## INSTRUCTIONS FOR THE TASK:
Exactly as written, output each record given below.
- - -
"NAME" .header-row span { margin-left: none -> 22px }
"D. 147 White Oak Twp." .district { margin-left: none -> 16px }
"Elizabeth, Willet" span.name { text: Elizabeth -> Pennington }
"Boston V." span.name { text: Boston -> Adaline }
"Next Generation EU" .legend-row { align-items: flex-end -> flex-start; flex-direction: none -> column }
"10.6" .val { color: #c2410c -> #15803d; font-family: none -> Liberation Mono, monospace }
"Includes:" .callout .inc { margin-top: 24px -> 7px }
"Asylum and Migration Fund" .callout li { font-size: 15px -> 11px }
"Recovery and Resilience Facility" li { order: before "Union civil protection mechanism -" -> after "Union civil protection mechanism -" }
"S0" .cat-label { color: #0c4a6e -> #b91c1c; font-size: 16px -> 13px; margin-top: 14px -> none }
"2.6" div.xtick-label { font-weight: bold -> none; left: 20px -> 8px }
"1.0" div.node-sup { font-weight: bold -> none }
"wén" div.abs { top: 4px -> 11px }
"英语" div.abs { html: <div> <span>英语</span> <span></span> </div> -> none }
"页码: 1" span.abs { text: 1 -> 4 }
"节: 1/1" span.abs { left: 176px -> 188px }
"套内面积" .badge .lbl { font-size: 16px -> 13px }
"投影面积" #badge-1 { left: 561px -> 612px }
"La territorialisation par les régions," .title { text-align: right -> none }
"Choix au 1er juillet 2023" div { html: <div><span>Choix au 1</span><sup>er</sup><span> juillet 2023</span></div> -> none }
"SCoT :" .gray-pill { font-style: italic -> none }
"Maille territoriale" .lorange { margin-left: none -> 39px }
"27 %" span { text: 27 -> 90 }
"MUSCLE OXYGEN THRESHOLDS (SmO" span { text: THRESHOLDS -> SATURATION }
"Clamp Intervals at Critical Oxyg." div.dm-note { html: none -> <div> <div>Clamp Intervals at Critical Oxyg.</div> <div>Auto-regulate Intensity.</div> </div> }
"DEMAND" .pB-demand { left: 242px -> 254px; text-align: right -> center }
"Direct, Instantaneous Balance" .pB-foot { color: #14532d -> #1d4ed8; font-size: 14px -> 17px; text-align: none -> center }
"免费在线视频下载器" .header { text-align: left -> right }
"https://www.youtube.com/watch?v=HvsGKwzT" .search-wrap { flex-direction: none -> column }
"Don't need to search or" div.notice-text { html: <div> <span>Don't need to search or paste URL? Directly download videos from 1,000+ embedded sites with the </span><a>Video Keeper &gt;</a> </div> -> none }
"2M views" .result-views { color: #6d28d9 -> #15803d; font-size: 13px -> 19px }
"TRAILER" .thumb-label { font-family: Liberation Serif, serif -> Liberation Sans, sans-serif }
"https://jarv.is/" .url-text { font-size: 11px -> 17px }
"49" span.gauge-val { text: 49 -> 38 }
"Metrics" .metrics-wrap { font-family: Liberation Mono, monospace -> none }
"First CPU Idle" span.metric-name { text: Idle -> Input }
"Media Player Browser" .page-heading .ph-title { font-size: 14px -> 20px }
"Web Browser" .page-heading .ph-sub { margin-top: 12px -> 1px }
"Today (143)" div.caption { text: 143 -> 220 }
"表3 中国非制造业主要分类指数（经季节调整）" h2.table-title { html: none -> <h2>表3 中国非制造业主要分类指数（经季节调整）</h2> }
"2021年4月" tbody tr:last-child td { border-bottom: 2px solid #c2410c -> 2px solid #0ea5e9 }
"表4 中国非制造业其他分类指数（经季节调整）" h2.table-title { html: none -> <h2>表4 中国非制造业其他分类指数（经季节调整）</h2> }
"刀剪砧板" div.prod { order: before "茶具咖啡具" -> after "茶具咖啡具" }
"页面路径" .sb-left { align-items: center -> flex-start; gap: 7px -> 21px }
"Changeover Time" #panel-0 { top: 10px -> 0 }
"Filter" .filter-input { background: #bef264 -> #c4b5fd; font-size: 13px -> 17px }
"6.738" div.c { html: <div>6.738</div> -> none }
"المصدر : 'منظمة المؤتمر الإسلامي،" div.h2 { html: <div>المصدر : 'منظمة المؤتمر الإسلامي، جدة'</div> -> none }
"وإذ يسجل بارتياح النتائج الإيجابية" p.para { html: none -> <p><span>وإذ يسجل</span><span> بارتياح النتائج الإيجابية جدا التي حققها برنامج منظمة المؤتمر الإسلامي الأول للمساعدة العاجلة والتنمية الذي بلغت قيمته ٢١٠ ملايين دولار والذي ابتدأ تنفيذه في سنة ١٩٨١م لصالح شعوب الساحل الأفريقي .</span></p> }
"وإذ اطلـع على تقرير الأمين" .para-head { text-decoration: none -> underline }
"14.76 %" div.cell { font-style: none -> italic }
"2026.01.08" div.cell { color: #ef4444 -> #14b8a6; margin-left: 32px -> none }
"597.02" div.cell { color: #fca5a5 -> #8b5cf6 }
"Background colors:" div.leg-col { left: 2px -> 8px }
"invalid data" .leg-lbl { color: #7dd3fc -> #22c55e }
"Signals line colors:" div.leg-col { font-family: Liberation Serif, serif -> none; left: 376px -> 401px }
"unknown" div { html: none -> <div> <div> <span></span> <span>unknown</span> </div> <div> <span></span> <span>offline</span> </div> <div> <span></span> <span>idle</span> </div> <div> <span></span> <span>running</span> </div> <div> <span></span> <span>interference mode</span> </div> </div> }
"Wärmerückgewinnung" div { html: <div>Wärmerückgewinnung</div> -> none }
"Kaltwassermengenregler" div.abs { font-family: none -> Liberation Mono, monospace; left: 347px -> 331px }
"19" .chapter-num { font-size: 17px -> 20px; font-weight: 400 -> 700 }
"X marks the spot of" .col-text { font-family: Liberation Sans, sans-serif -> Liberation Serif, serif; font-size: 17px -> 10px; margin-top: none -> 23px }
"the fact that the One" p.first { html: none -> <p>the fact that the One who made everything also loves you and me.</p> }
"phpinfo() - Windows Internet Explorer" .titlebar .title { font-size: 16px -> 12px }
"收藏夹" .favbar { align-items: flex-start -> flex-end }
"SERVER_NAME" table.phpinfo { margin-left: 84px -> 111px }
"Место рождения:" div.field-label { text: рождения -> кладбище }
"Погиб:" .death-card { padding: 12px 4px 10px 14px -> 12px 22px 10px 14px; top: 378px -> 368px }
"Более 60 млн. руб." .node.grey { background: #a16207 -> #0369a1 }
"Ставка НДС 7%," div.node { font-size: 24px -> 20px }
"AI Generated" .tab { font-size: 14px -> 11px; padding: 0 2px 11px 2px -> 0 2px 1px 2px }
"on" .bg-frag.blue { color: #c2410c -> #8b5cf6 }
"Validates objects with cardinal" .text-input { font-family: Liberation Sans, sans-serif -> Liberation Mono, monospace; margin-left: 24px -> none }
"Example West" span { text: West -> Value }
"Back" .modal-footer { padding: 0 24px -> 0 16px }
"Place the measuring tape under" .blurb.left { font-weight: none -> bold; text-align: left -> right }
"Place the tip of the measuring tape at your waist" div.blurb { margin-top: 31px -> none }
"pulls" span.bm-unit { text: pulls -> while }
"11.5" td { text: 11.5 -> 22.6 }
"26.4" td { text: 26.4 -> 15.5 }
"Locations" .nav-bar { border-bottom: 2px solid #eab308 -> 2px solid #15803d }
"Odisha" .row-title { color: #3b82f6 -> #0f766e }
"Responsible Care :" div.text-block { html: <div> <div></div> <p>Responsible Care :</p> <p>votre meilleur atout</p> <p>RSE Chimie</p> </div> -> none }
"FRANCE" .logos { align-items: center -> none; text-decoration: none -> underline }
- - -
## SOLUTION BELOW:
"NAME" .header-row span { margin-left: none -> 22px }
"D. 147 White Oak Twp." .district { margin-left: none -> 16px }
"Elizabeth, Willet" span.name { text: Elizabeth -> Pennington }
"Boston V." span.name { text: Boston -> Adaline }
"Next Generation EU" .legend-row { align-items: flex-end -> flex-start; flex-direction: none -> column }
"10.6" .val { color: #c2410c -> #15803d; font-family: none -> Liberation Mono, monospace }
"Includes:" .callout .inc { margin-top: 24px -> 7px }
"Asylum and Migration Fund" .callout li { font-size: 15px -> 11px }
"Recovery and Resilience Facility" li { order: before "Union civil protection mechanism -" -> after "Union civil protection mechanism -" }
"S0" .cat-label { color: #0c4a6e -> #b91c1c; font-size: 16px -> 13px; margin-top: 14px -> none }
"2.6" div.xtick-label { font-weight: bold -> none; left: 20px -> 8px }
"1.0" div.node-sup { font-weight: bold -> none }
"wén" div.abs { top: 4px -> 11px }
"英语" div.abs { html: <div> <span>英语</span> <span></span> </div> -> none }
"页码: 1" span.abs { text: 1 -> 4 }
"节: 1/1" span.abs { left: 176px -> 188px }
"套内面积" .badge .lbl { font-size: 16px -> 13px }
"投影面积" #badge-1 { left: 561px -> 612px }
"La territorialisation par les régions," .title { text-align: right -> none }
"Choix au 1er juillet 2023" div { html: <div><span>Choix au 1</span><sup>er</sup><span> juillet 2023</span></div> -> none }
"SCoT :" .gray-pill { font-style: italic -> none }
"Maille territoriale" .lorange { margin-left: none -> 39px }
"27 %" span { text: 27 -> 90 }
"MUSCLE OXYGEN THRESHOLDS (SmO" span { text: THRESHOLDS -> SATURATION }
"Clamp Intervals at Critical Oxyg." div.dm-note { html: none -> <div> <div>Clamp Intervals at Critical Oxyg.</div> <div>Auto-regulate Intensity.</div> </div> }
"DEMAND" .pB-demand { left: 242px -> 254px; text-align: right -> center }
"Direct, Instantaneous Balance" .pB-foot { color: #14532d -> #1d4ed8; font-size: 14px -> 17px; text-align: none -> center }
"免费在线视频下载器" .header { text-align: left -> right }
"https://www.youtube.com/watch?v=HvsGKwzT" .search-wrap { flex-direction: none -> column }
"Don't need to search or" div.notice-text { html: <div> <span>Don't need to search or paste URL? Directly download videos from 1,000+ embedded sites with the </span><a>Video Keeper &gt;</a> </div> -> none }
"2M views" .result-views { color: #6d28d9 -> #15803d; font-size: 13px -> 19px }
"TRAILER" .thumb-label { font-family: Liberation Serif, serif -> Liberation Sans, sans-serif }
"https://jarv.is/" .url-text { font-size: 11px -> 17px }
"49" span.gauge-val { text: 49 -> 38 }
"Metrics" .metrics-wrap { font-family: Liberation Mono, monospace -> none }
"First CPU Idle" span.metric-name { text: Idle -> Input }
"Media Player Browser" .page-heading .ph-title { font-size: 14px -> 20px }
"Web Browser" .page-heading .ph-sub { margin-top: 12px -> 1px }
"Today (143)" div.caption { text: 143 -> 220 }
"表3 中国非制造业主要分类指数（经季节调整）" h2.table-title { html: none -> <h2>表3 中国非制造业主要分类指数（经季节调整）</h2> }
"2021年4月" tbody tr:last-child td { border-bottom: 2px solid #c2410c -> 2px solid #0ea5e9 }
"表4 中国非制造业其他分类指数（经季节调整）" h2.table-title { html: none -> <h2>表4 中国非制造业其他分类指数（经季节调整）</h2> }
"刀剪砧板" div.prod { order: before "茶具咖啡具" -> after "茶具咖啡具" }
"页面路径" .sb-left { align-items: center -> flex-start; gap: 7px -> 21px }
"Changeover Time" #panel-0 { top: 10px -> 0 }
"Filter" .filter-input { background: #bef264 -> #c4b5fd; font-size: 13px -> 17px }
"6.738" div.c { html: <div>6.738</div> -> none }
"المصدر : 'منظمة المؤتمر الإسلامي،" div.h2 { html: <div>المصدر : 'منظمة المؤتمر الإسلامي، جدة'</div> -> none }
"وإذ يسجل بارتياح النتائج الإيجابية" p.para { html: none -> <p><span>وإذ يسجل</span><span> بارتياح النتائج الإيجابية جدا التي حققها برنامج منظمة المؤتمر الإسلامي الأول للمساعدة العاجلة والتنمية الذي بلغت قيمته ٢١٠ ملايين دولار والذي ابتدأ تنفيذه في سنة ١٩٨١م لصالح شعوب الساحل الأفريقي .</span></p> }
"وإذ اطلـع على تقرير الأمين" .para-head { text-decoration: none -> underline }
"14.76 %" div.cell { font-style: none -> italic }
"2026.01.08" div.cell { color: #ef4444 -> #14b8a6; margin-left: 32px -> none }
"597.02" div.cell { color: #fca5a5 -> #8b5cf6 }
"Background colors:" div.leg-col { left: 2px -> 8px }
"invalid data" .leg-lbl { color: #7dd3fc -> #22c55e }
"Signals line colors:" div.leg-col { font-family: Liberation Serif, serif -> none; left: 376px -> 401px }
"unknown" div { html: none -> <div> <div> <span></span> <span>unknown</span> </div> <div> <span></span> <span>offline</span> </div> <div> <span></span> <span>idle</span> </div> <div> <span></span> <span>running</span> </div> <div> <span></span> <span>interference mode</span> </div> </div> }
"Wärmerückgewinnung" div { html: <div>Wärmerückgewinnung</div> -> none }
"Kaltwassermengenregler" div.abs { font-family: none -> Liberation Mono, monospace; left: 347px -> 331px }
"19" .chapter-num { font-size: 17px -> 20px; font-weight: 400 -> 700 }
"X marks the spot of" .col-text { font-family: Liberation Sans, sans-serif -> Liberation Serif, serif; font-size: 17px -> 10px; margin-top: none -> 23px }
"the fact that the One" p.first { html: none -> <p>the fact that the One who made everything also loves you and me.</p> }
"phpinfo() - Windows Internet Explorer" .titlebar .title { font-size: 16px -> 12px }
"收藏夹" .favbar { align-items: flex-start -> flex-end }
"SERVER_NAME" table.phpinfo { margin-left: 84px -> 111px }
"Место рождения:" div.field-label { text: рождения -> кладбище }
"Погиб:" .death-card { padding: 12px 4px 10px 14px -> 12px 22px 10px 14px; top: 378px -> 368px }
"Более 60 млн. руб." .node.grey { background: #a16207 -> #0369a1 }
"Ставка НДС 7%," div.node { font-size: 24px -> 20px }
"AI Generated" .tab { font-size: 14px -> 11px; padding: 0 2px 11px 2px -> 0 2px 1px 2px }
"on" .bg-frag.blue { color: #c2410c -> #8b5cf6 }
"Validates objects with cardinal" .text-input { font-family: Liberation Sans, sans-serif -> Liberation Mono, monospace; margin-left: 24px -> none }
"Example West" span { text: West -> Value }
"Back" .modal-footer { padding: 0 24px -> 0 16px }
"Place the measuring tape under" .blurb.left { font-weight: none -> bold; text-align: left -> right }
"Place the tip of the measuring tape at your waist" div.blurb { margin-top: 31px -> none }
"pulls" span.bm-unit { text: pulls -> while }
"11.5" td { text: 11.5 -> 22.6 }
"26.4" td { text: 26.4 -> 15.5 }
"Locations" .nav-bar { border-bottom: 2px solid #eab308 -> 2px solid #15803d }
"Odisha" .row-title { color: #3b82f6 -> #0f766e }
"Responsible Care :" div.text-block { html: <div> <div></div> <p>Responsible Care :</p> <p>votre meilleur atout</p> <p>RSE Chimie</p> </div> -> none }
"FRANCE" .logos { align-items: center -> none; text-decoration: none -> underline }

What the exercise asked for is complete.